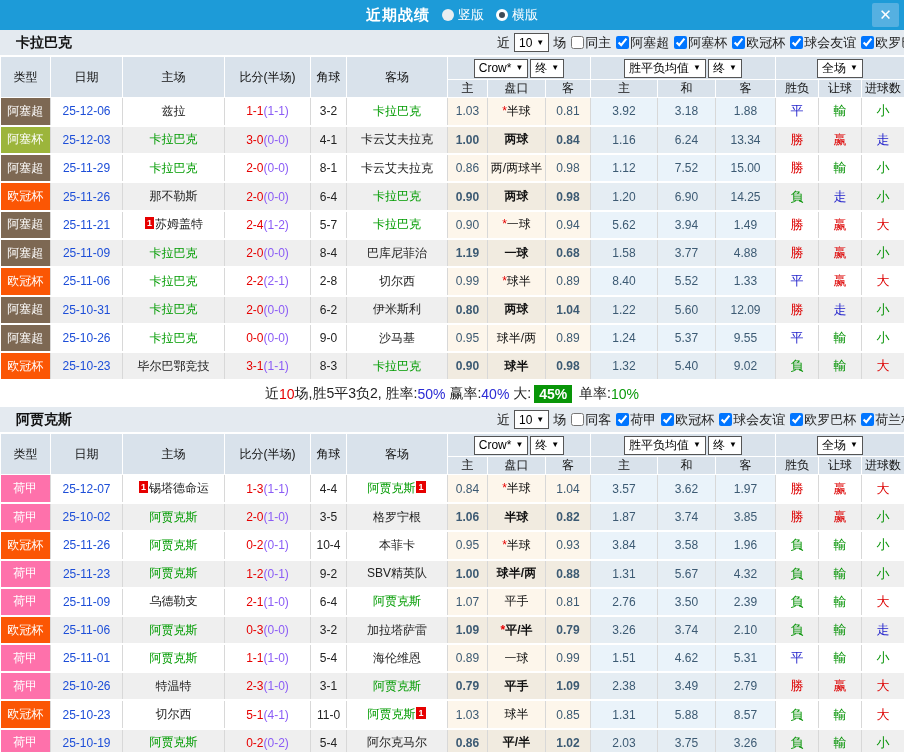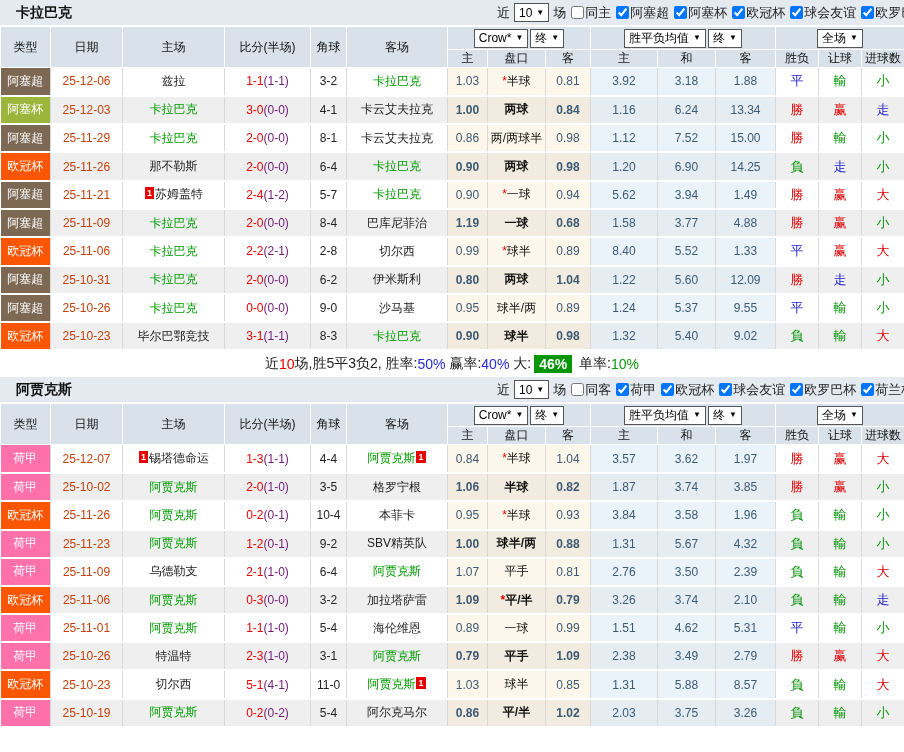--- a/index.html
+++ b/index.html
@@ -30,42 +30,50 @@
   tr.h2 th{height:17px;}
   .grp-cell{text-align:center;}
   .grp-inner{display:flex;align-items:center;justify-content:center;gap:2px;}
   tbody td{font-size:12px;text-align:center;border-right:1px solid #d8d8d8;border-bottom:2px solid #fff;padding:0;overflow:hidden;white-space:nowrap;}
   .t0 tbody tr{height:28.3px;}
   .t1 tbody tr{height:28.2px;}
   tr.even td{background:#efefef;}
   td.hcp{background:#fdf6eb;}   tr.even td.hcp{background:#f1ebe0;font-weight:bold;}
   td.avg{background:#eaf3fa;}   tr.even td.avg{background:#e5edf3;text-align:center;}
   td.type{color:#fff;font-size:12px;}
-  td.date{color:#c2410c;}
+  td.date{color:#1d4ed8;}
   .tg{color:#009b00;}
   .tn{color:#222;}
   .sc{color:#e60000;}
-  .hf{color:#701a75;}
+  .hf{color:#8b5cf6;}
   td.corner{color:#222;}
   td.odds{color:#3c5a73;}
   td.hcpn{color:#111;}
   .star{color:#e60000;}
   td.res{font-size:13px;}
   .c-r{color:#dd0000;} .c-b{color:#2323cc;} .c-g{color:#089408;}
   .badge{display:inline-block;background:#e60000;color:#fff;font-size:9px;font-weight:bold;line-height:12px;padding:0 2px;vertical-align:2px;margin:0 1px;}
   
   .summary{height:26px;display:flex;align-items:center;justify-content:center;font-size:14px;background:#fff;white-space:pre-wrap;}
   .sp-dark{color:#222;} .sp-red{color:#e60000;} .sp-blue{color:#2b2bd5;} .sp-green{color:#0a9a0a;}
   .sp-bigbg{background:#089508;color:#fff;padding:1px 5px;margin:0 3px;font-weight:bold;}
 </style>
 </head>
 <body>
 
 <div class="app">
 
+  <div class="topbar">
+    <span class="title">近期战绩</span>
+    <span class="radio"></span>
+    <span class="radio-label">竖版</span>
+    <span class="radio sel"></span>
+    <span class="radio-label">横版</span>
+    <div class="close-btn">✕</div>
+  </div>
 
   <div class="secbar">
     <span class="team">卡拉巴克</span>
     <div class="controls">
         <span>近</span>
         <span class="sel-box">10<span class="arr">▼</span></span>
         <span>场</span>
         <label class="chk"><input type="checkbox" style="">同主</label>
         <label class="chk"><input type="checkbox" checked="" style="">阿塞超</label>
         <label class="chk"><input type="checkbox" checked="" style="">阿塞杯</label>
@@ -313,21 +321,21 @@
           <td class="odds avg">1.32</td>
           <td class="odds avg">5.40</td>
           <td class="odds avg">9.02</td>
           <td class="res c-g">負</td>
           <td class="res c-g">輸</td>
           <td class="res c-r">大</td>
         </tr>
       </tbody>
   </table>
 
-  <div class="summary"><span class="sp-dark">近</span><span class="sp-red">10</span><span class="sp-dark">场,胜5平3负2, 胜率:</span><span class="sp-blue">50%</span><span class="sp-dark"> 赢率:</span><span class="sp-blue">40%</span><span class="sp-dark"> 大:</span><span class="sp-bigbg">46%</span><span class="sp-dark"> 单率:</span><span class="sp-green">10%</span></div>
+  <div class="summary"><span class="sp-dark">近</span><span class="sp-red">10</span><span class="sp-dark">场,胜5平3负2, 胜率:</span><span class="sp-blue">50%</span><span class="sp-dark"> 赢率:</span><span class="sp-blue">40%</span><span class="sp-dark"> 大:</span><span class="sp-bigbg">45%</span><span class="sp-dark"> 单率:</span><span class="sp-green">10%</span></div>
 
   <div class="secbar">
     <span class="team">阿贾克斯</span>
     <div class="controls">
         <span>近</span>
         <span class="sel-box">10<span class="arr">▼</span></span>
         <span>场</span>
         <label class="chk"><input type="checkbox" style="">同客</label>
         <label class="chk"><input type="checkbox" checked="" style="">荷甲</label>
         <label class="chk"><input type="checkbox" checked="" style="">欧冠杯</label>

● ● ● ●

Where does the word "margin" occur in the records? Return every line that holds it.

Your solution:
   .badge{display:inline-block;background:#e60000;color:#fff;font-size:9px;font-weight:bold;line-height:12px;padding:0 2px;vertical-align:2px;margin:0 1px;}
   .sp-bigbg{background:#089508;color:#fff;padding:1px 5px;margin:0 3px;font-weight:bold;}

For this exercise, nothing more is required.